#rsrh Food trucks and a regulatory regime: what’s the outcome?

This video from The Economic Freedom Project – one of a series – puts a human face on what a top-heavy regulatory climate actually means.

http://www.youtube.com/watch?v=xBf-tcC5dLM

For those without video: it shows a spokesman for the (very popular) DC Food Truck Association, which has been waging a low-key war for years to be able to operate on DC city streets.  That link above gives a pretty good idea of the state of mobile food truck regulation in 2010; of particular note is the way that said war has been waged largely in the interpretation and enforcement of various regulatory schemes.  Which is an aspect of of over-regulation that does not perhaps get as much play as it should.

Moe Lane

PS: I’m agnostic on DC food trucks, largely because I have a low opinion of Dizzy City cookery anyway; frankly, compared to Giuliani-era NYC DC cooking is astoundingly meh.
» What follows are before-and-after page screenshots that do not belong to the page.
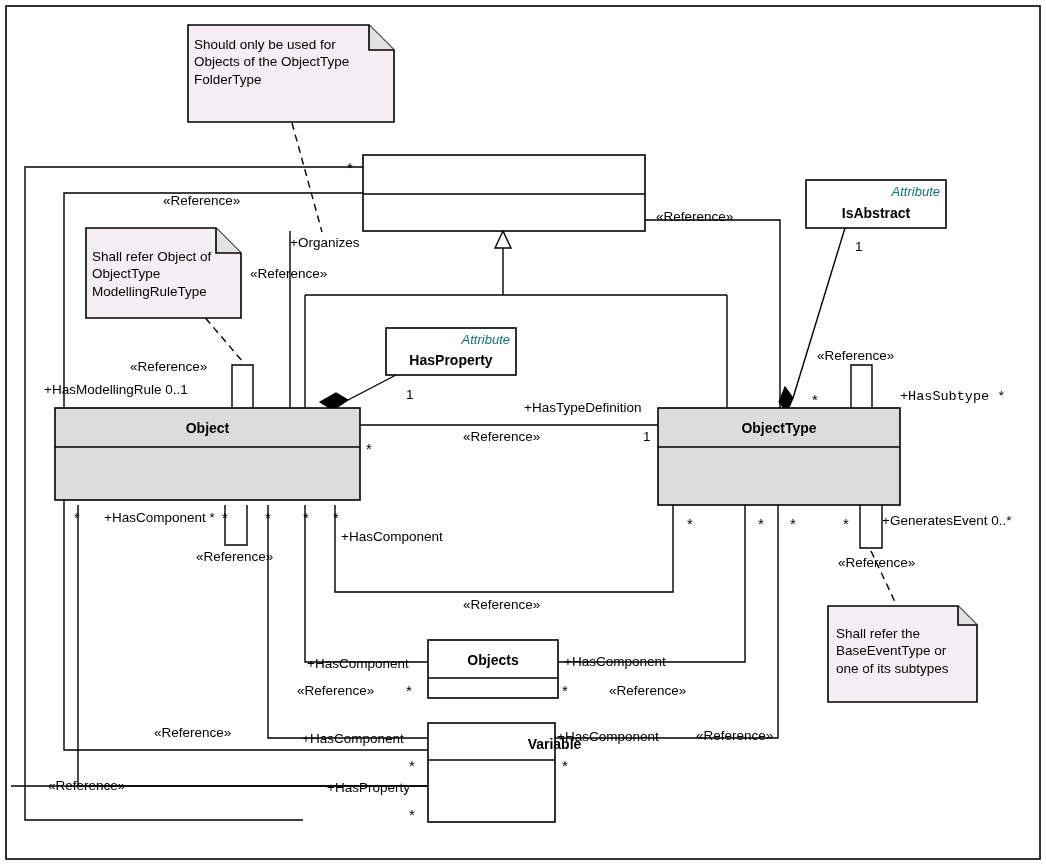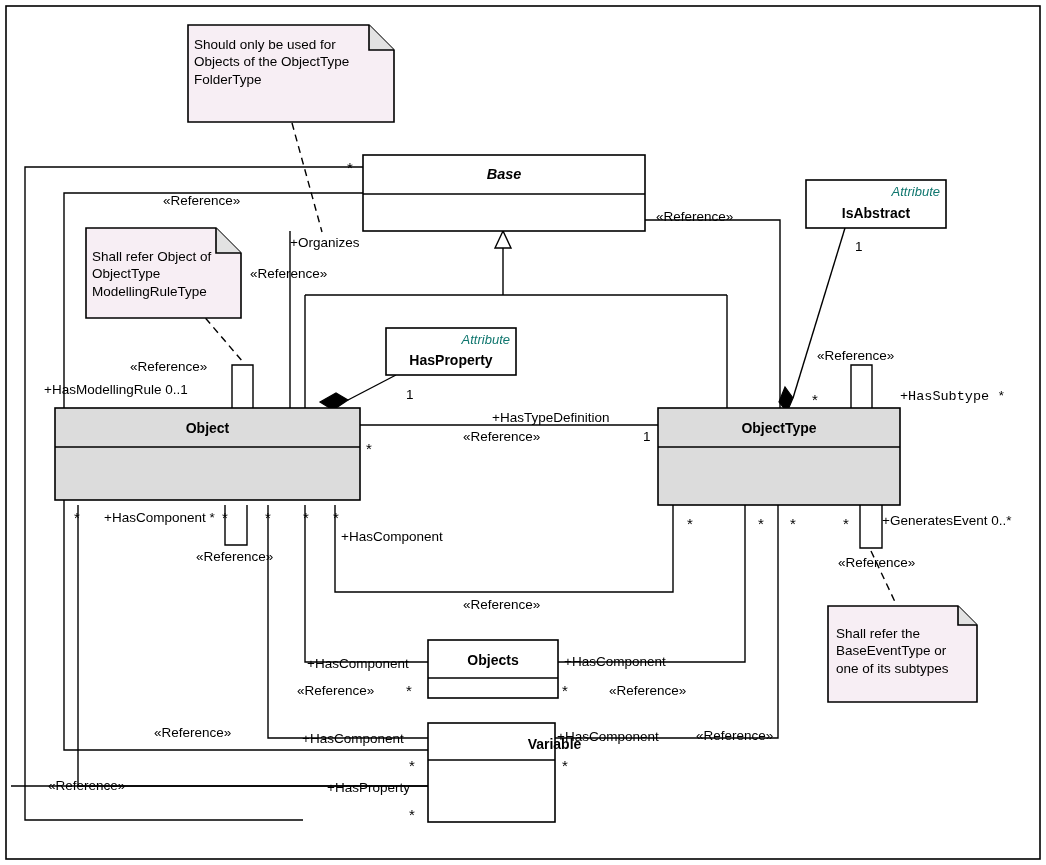--- a/index.html
+++ b/index.html
@@ -126,7 +126,6 @@
     </g>
   </svg>
 
-  <div class="basename" style="left:363px;top:166px;width:282px;">Base</div>
   <div class="clsname" style="left:55px;top:420px;width:305px;">Object</div>
   <div class="clsname" style="left:658px;top:420px;width:242px;">ObjectType</div>
   <div class="clsname" style="left:428px;top:652px;width:130px;">Objects</div>

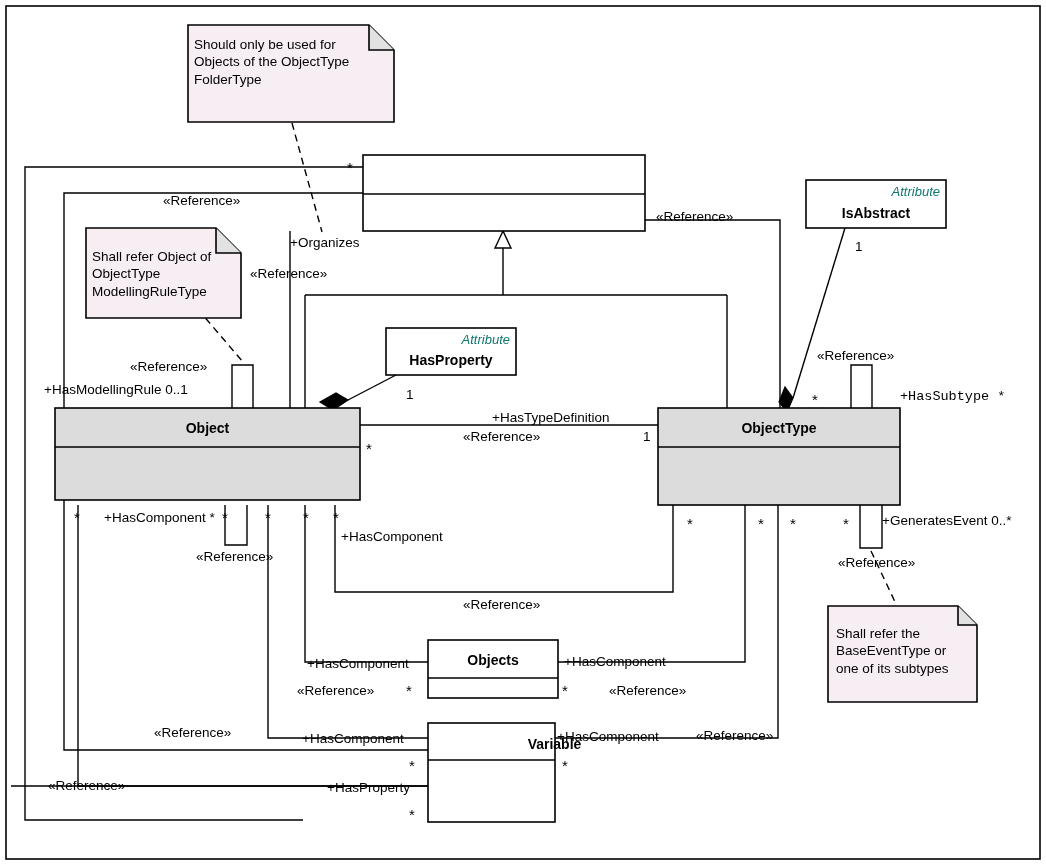--- a/index.html
+++ b/index.html
@@ -156,7 +156,7 @@
   <div class="lbl" style="left:130px;top:360px;">«Reference»</div>
   <div class="lbl" style="left:44px;top:383px;">+HasModellingRule 0..1</div>
 
-  <div class="lbl" style="left:492px;top:401px;margin-top:10px;">+HasTypeDefinition</div>
+  <div class="lbl" style="left:524px;top:401px;">+HasTypeDefinition</div>
   <div class="lbl" style="left:463px;top:430px;">«Reference»</div>
   <div class="lbl" style="left:643px;top:430px;">1</div>
   <div class="star" style="left:366px;top:441px;">*</div>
I do know this: change may suck, but the vendor exists for the customer, not the other way around.

2 thoughts on “#rsrh Food trucks and a regulatory regime: what’s the outcome?”

  1. Note that the speaker in the video said he and “his husband” started the business. I didn’t see a mob of rabid Christians asking DC to shut him down!

    The local Restaurant Association…now that may be another matter but it’s not because of his choice of spouse! More likely because they don’t like the competition.

    1. From ME to you: Christians in DC have to eat, too. This town is a f*cking culinary wasteland; I’ve eaten better in Trenton.